If you'd like that extra row/column to always be included,
turn on this flag, and turn off never_show_order.
character
List of columns to ignore in all calculations. Changes
related to these columns are ignored.
logical
Should column numbers, if present, be rendered spreadsheet-style
as A,B,C,...,AA,BB,CC? Defaults to TRUE.
character
List of columns that make up a primary key, if known. Otherwise
heuristics are used to find a decent key (or a set of decent keys).
logical
Should whitespace be omitted from comparisons. Defaults to FALSE.
logical
Diffs for tables where row/column order has been permuted may include
an extra row/column specifying the changes in row/column numbers.

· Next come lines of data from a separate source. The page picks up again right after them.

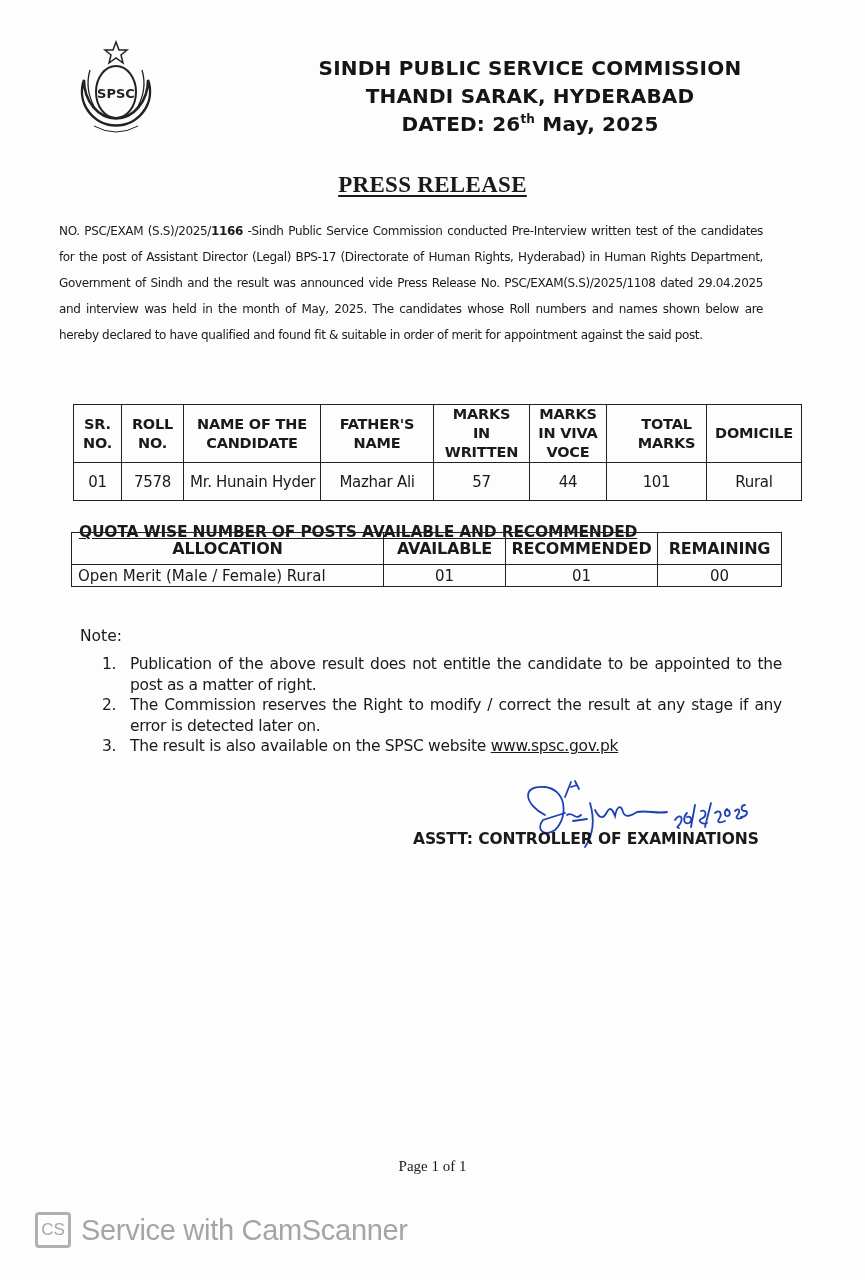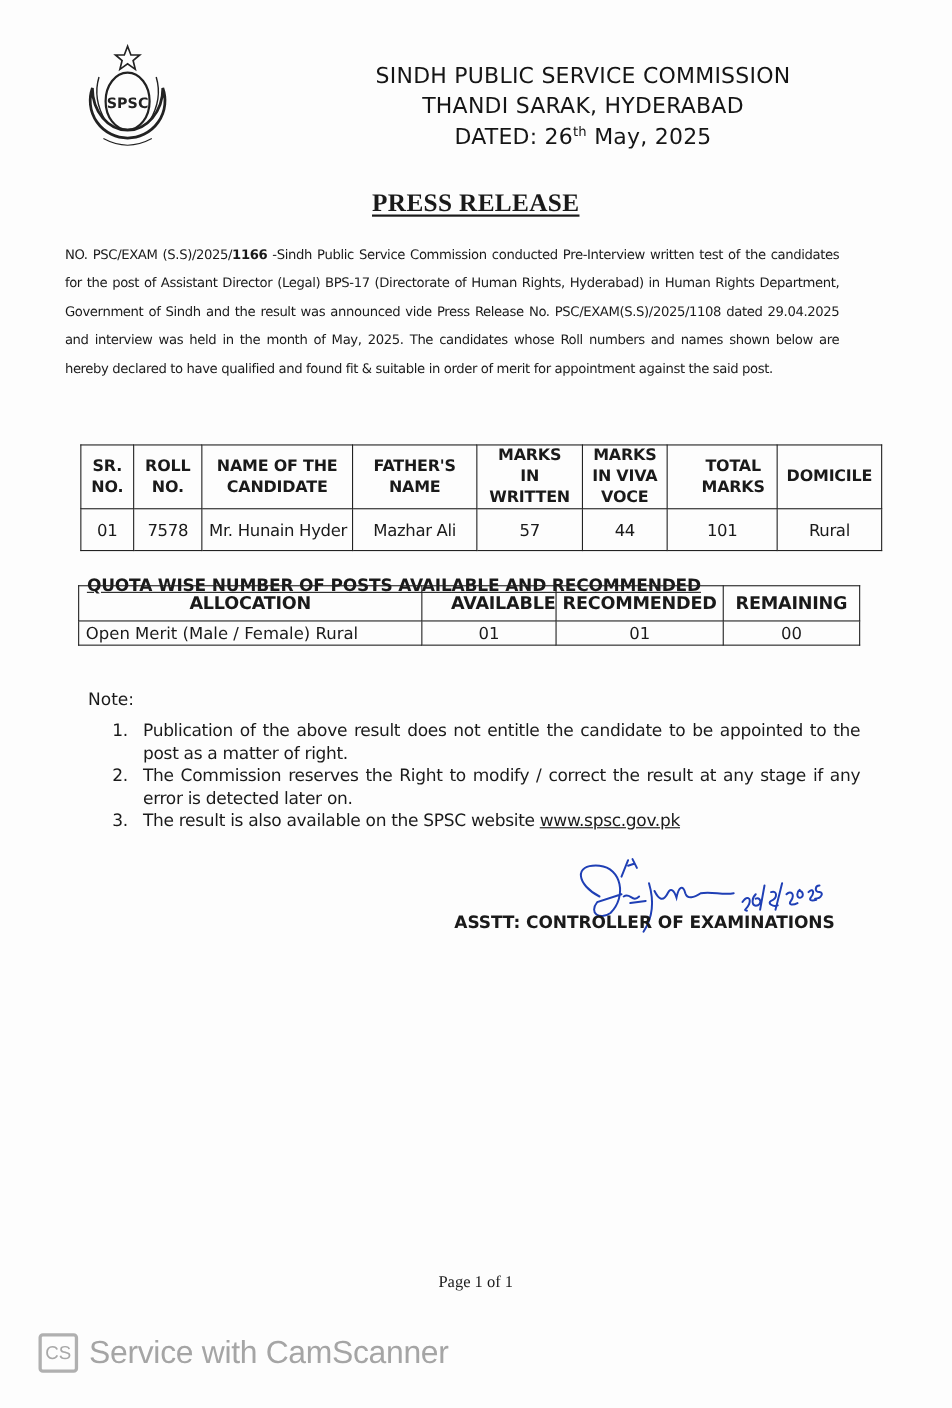--- a/index.html
+++ b/index.html
@@ -4,21 +4,21 @@
 <style>
   html, body { margin:0; padding:0; }
   body {
     width:865px; height:1280px; position:relative; overflow:hidden;
     background:#fdfdfd;
     font-family: "DejaVu Sans", "Liberation Sans", sans-serif;
     color:#1a1a1a;
   }
   .abs { position:absolute; }
   .logo { left:76px; top:40px; width:80px; height:105px; }
-  .hdr { left:230px; width:600px; text-align:center; font-weight:normal; font-size:20px; letter-spacing:0.2px; color:#151515; }
+  .hdr { left:230px; width:600px; text-align:center; font-weight:bold; font-size:20px; letter-spacing:0.2px; color:#151515; }
   .hdr sup { font-size:12px; }
   .press { left:0; width:865px; top:172px; text-align:center; }
   .press span { font-family:"Liberation Serif","DejaVu Serif",serif; font-weight:bold; font-size:23px; text-decoration:underline; text-underline-offset:3px; letter-spacing:0.3px; }
   .para { left:59px; top:218px; width:704px; font-size:12px; line-height:26px; text-align:justify; letter-spacing:-0.35px; }
   .para b { font-weight:bold; }
   table { border-collapse:collapse; position:absolute; }
   td, th { border:1.5px solid #222; padding:0; text-align:center; vertical-align:middle; }
   .t1 { left:73px; top:404px; }
   .t1 th { font-size:14.5px; font-weight:bold; line-height:19px; letter-spacing:-0.2px; }
   .t1 td { font-size:15px; line-height:18px; letter-spacing:-0.3px; }
@@ -97,21 +97,21 @@
       <td>Rural</td>
     </tr>
   </tbody>
 </table>
 
 <div class="abs quota-title">QUOTA WISE NUMBER OF POSTS AVAILABLE AND RECOMMENDED</div>
 <table class="t2">
   <tbody>
       <tr>
     <th style="width:311px;">ALLOCATION</th>
-    <th style="width:121px;text-align:right;">AVAILABLE</th>
+    <th style="width:121px;">AVAILABLE</th>
     <th style="width:151px;">RECOMMENDED</th>
     <th style="width:123px;">REMAINING</th>
   </tr>
   <tr>
     <td class="al">Open Merit (Male / Female) Rural</td>
     <td>01</td>
     <td>01</td>
     <td>00</td>
   </tr>
 </tbody>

If you'd like to be sure that that row/column is *never
included, turn on this flag, and turn off always_show_order.
logical
Is the order of rows and columns meaningful? Defaults to `TRUE`.
logical
Strategy to use when padding columns. Valid values are "auto",
"smart", "dense", and "sparse". Leave null for a sensible default.
logical
Show changes in column properties, not just data, if available. Defaults to TRUE.
logical
Should we show all rows in diffs? We default to showing
just rows that have changes (and some context rows around
them, if row order is meaningful), but you can override
this here.
logical
Should we show all columns in diffs? We default to showing
just columns that have changes (and some context columns around
them, if column order is meaningful), but you can override
this here. Irrespective of this flag, you can rely
on index/key columns needed to identify rows to be included
in the diff.
logical
Show all column properties, if available, even if unchanged.
Defaults to FALSE.
integer
When showing context columns around a changed column, what
is the minimum number of such columns we should show?
integer
When showing context rows around a changed row, what
is the minimum number of such rows we should show?
difference object
differs_from
library(daff)
x <- iris
x[1,1] <- 10
diff_data(x, iris)
#> Daff Comparison: ‘x’ vs. ‘iris’
#> Sepal.Length Sepal.Width Petal.Length Petal.Width Species
#> -> 10->5.1 3.5 1.4 0.2 setosa
#> 4.9 3 1.4 0.2 setosa
#> ... ... ... ... ... ...
#>
dd <- diff_data(x, iris)
#write_diff(dd, "diff.csv")
summary(dd)
#>
#> Data diff: ‘x’ vs. ‘iris’
#> # Modified Reordered Deleted Added
#> Rows 150 1 0 0 0
#> Columns 5 1 0 0 0